BEGIN WORKING DATA

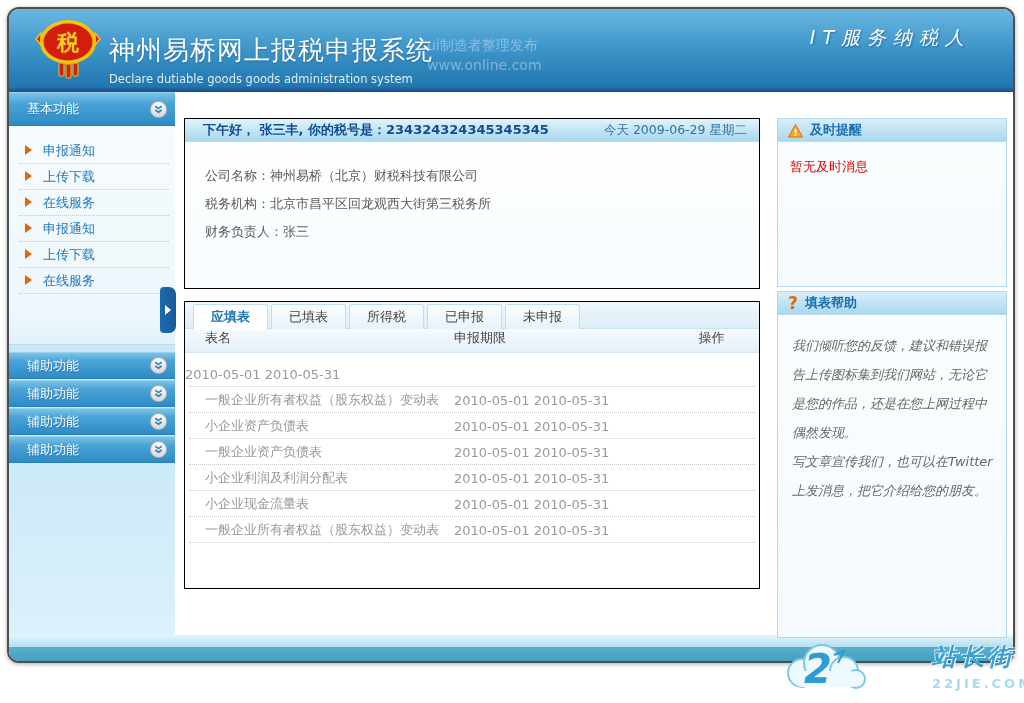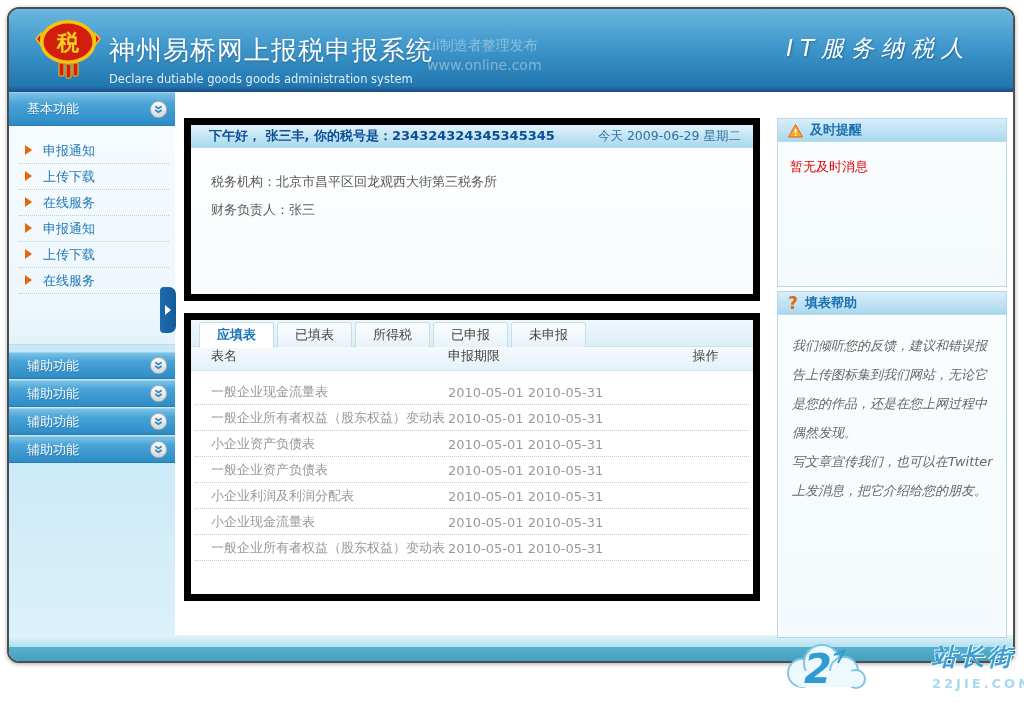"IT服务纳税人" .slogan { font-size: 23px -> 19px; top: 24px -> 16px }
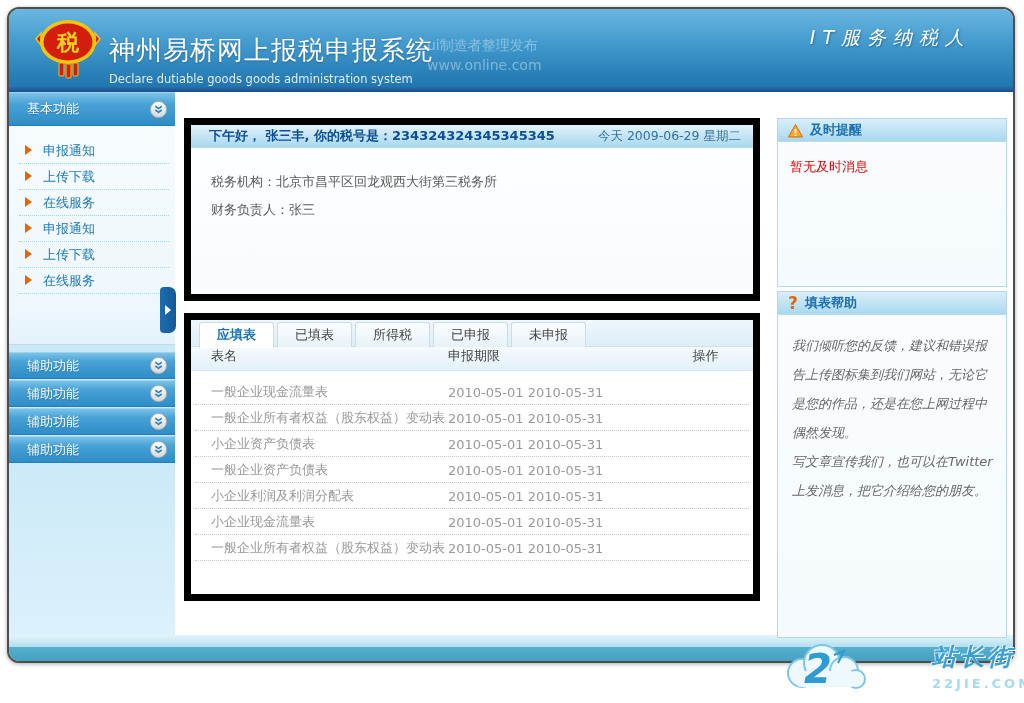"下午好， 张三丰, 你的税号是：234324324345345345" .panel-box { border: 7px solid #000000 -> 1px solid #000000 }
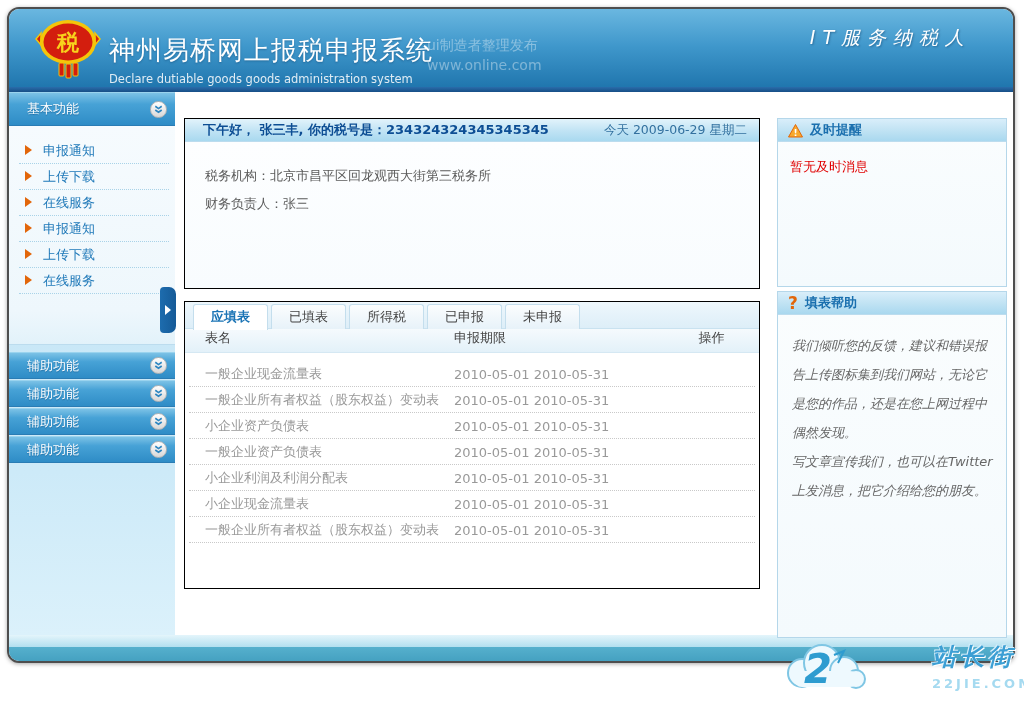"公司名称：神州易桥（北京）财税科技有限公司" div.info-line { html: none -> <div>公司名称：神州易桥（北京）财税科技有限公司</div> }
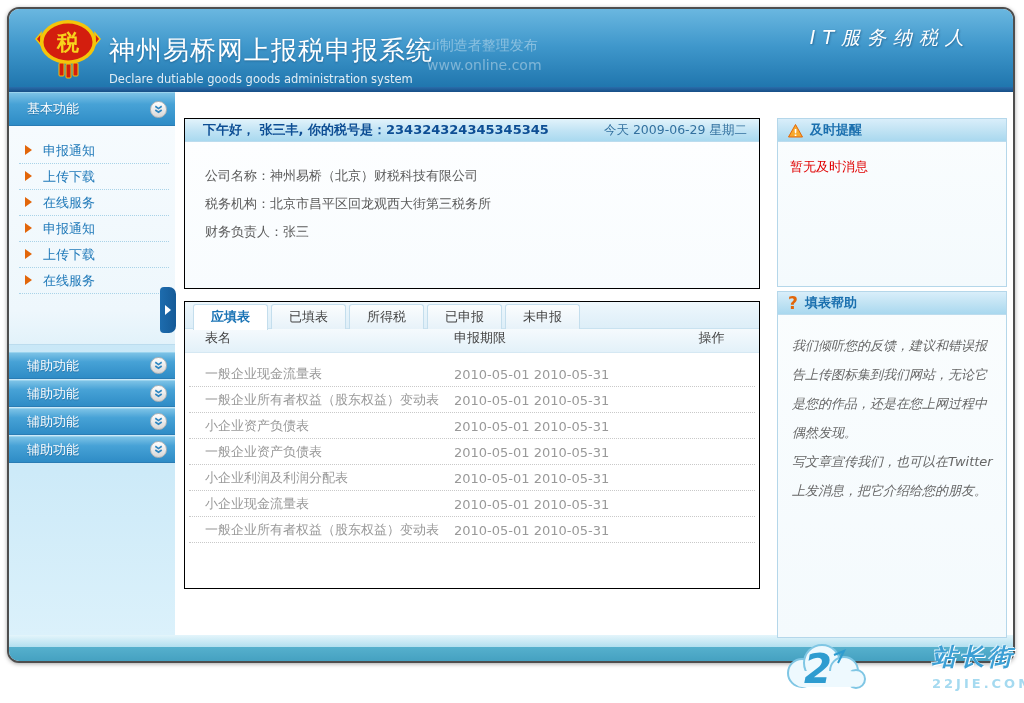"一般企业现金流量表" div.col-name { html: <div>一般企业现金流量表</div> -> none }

END WORKING DATA
BEGIN WORKING DATA

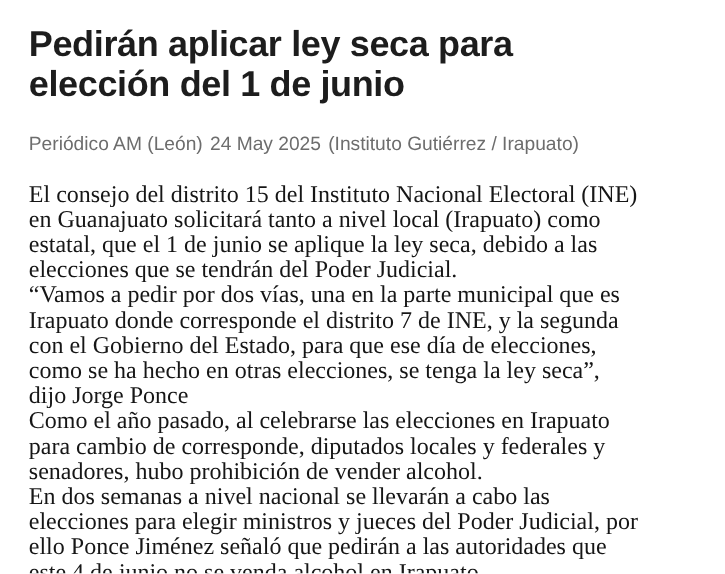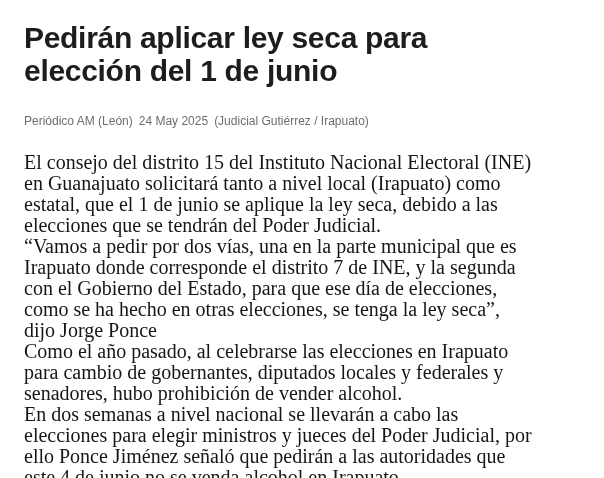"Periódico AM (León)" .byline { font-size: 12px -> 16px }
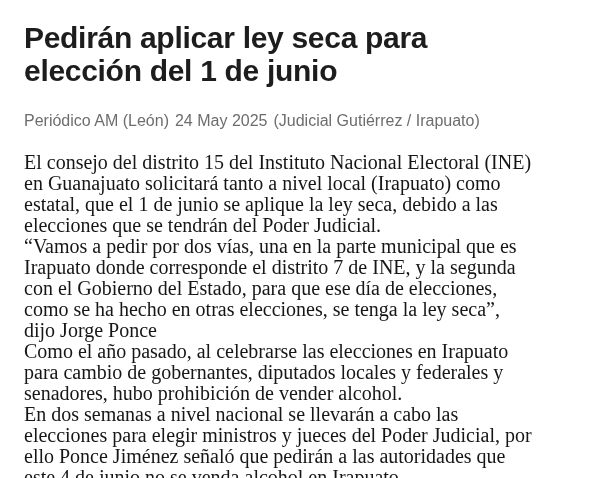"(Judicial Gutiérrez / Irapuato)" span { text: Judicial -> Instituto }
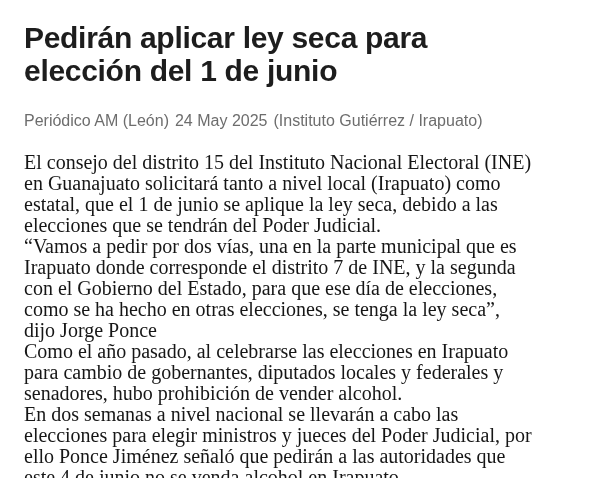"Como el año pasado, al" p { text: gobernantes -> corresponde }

END WORKING DATA

● **TASK REQUIREMENTS**
In the listing above, find the line containing "font-size: 12px ->". Output it and every line after it up to and including the line containing "text: gobernantes ->", exactly, but skip the pictures.

● **PROBLEM SOLUTION**
"Periódico AM (León)" .byline { font-size: 12px -> 16px }
"(Judicial Gutiérrez / Irapuato)" span { text: Judicial -> Instituto }
"Como el año pasado, al" p { text: gobernantes -> corresponde }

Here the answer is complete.